Сидел. Наблюдая за стариком, стараясь не спать. Ждал, клевал носом, сам часто не понимал – дремлет или думает.
Бессонные дни и ночи рядом с умирающим привели его в странное состояние. Все сплеталось перед глазами – лица, события, времена. Колдун Черный Яремь, Сельга, Тутя, Олесь, родичи живые и родичи мертвые – все оказались вместе и все – словно бы рядом. И не сон, и не Явь, а между ними, будто дух его, как и у старика, начал отрываться от тела, соскальзывая в причудливую, туманную Навь, мир нежити и бестелесных сущностей. В Нави, известно, Река Времен течет по-другому, по-своему, так заплетаясь изгибами от прошлого к будущему, что не разберешь.
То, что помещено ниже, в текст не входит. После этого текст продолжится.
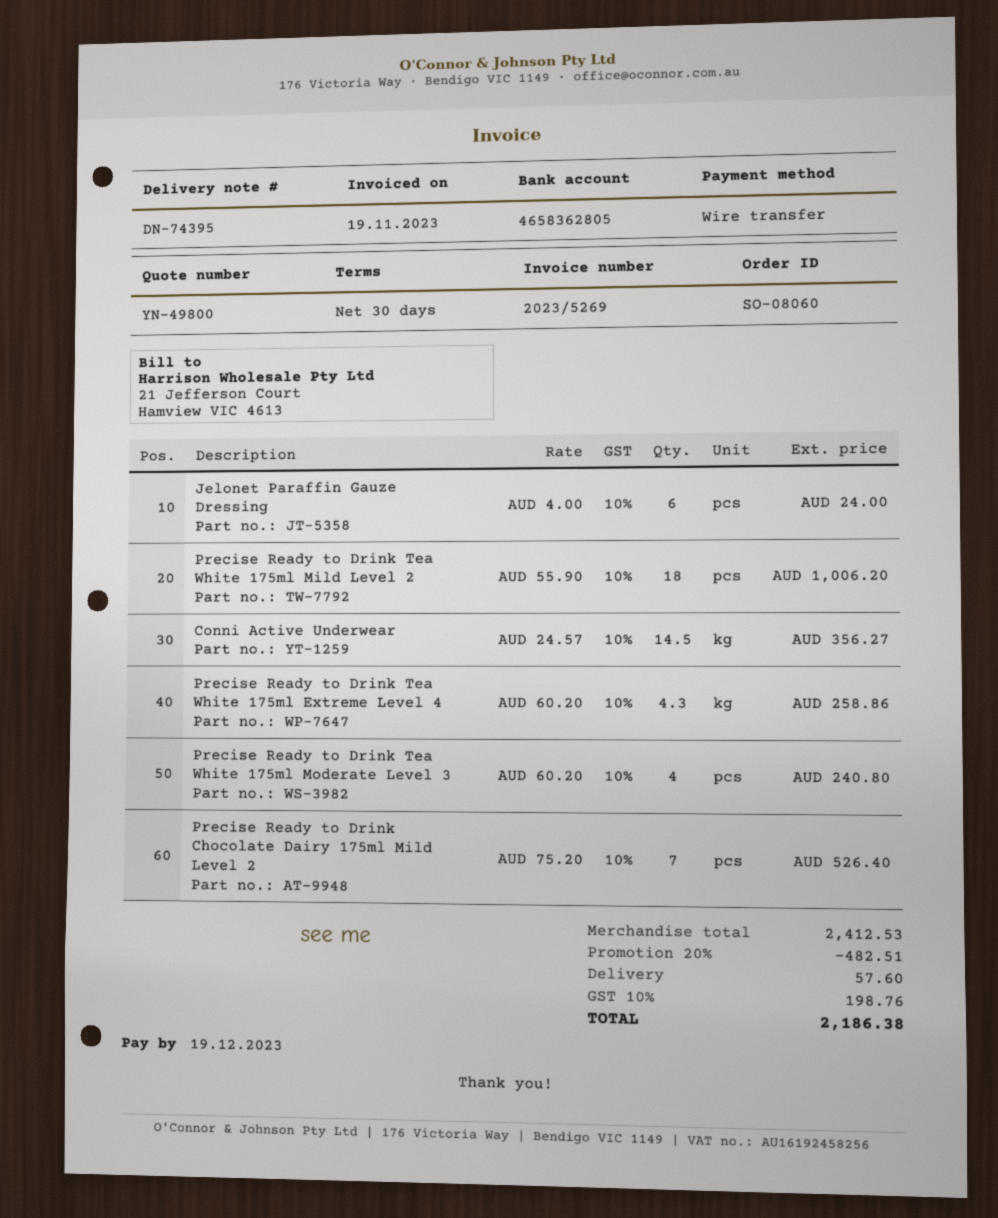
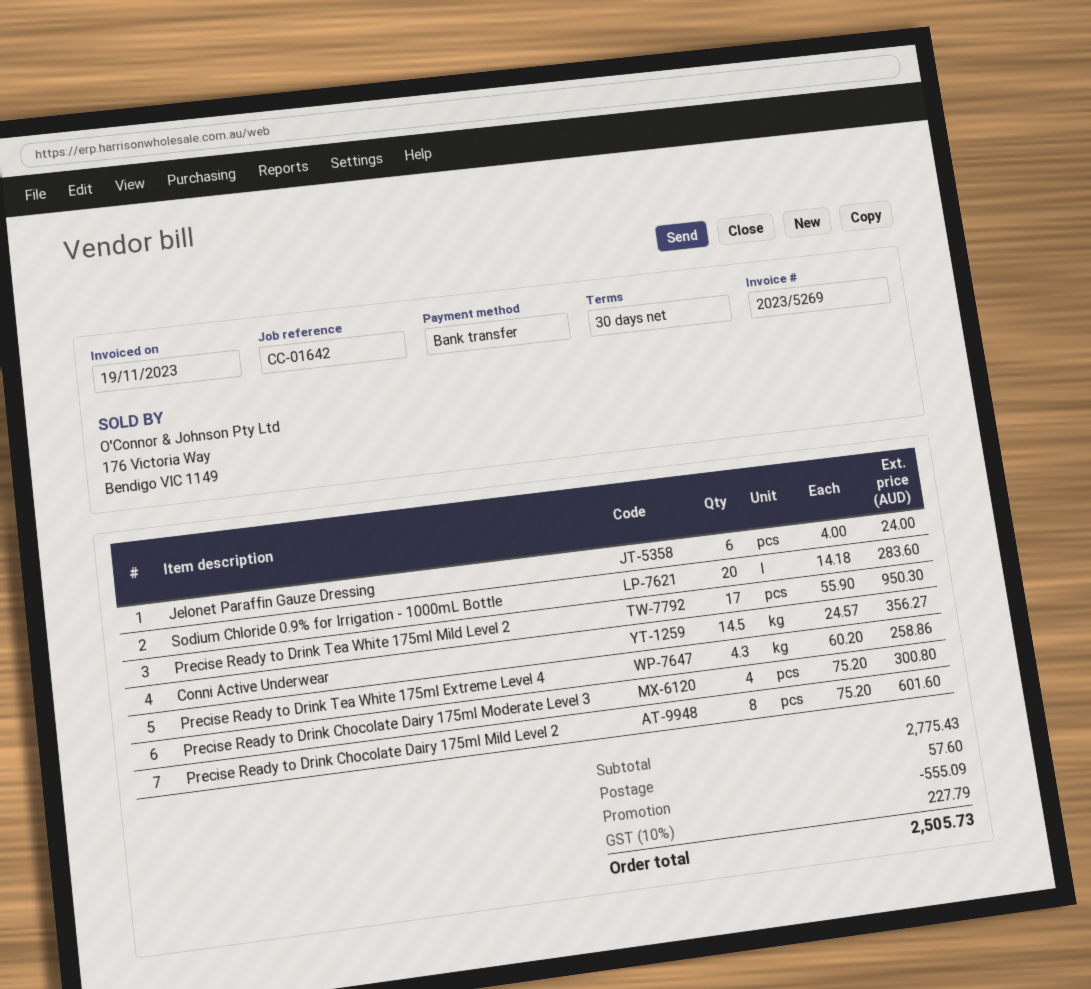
Precise Ready to Drink Tea White 175ml Mild Level 2: 18 x 55.90 = 1006.20 -> 17 x 55.90 = 950.30
Precise Ready to Drink Tea White 175ml Moderate Level 3: 4 x 60.20 = 240.80 -> none
Precise Ready to Drink Chocolate Dairy 175ml Mild Level 2: 7 x 75.20 = 526.40 -> 8 x 75.20 = 601.60
Sodium Chloride 0.9% for Irrigation - 1000mL Bottle: none -> 20 x 14.18 = 283.60
Precise Ready to Drink Chocolate Dairy 175ml Moderate Level 3: none -> 4 x 75.20 = 300.80
subtotal: 2412.53 -> 2775.43
discount: 482.51 -> 555.09
tax: 10% = 198.76 -> 10% = 227.79
total: 2186.38 -> 2505.73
Нет, умом волхв осознавал, что сидит в избушке отшельника, топит каменку, коротает время у лежанки больного. И, в то же время, чувствовал, как будто уже не здесь… Вот он опять гладит густые, смоляные кудри любимой Сельги, впивается взглядом в бездонную синеву строгих глаз… А вот он оставляет желанную, чтобы долгие месяцы идти по следам черных колдунов… И настигает их, и убивает одного за другим. Он, белый волхв, воин Светлых Богов, мстит за зло, за Тутю-Молчуна, за маленького Сванечку, за Кутрю, за остальных…
– Проклинаю тебя! – сказал тогда Черный Яремь. – Проклинаю тебя, и род твой, и родичей твоих, прошлых и будущих!
Его змеиные, ненавидящие глаза сказали еще больше. Кололи, как копья.
А Ратень словно бы снова приближается к нему. Устало, брезгливо толкает плечом, опрокидывает на землю, передавливает шею посохом, выжимая из тела жизнь. Колдун дергается, хрипит, выкатывает глаза, а Ратню все слышится в его хрипе:
– Проклинаю тебя! Все равно умрешь, сгинешь скоро! Умрешь! Проклинаю!
Придави змею ногой, она и укусит тебя напоследок – кто этого не знает?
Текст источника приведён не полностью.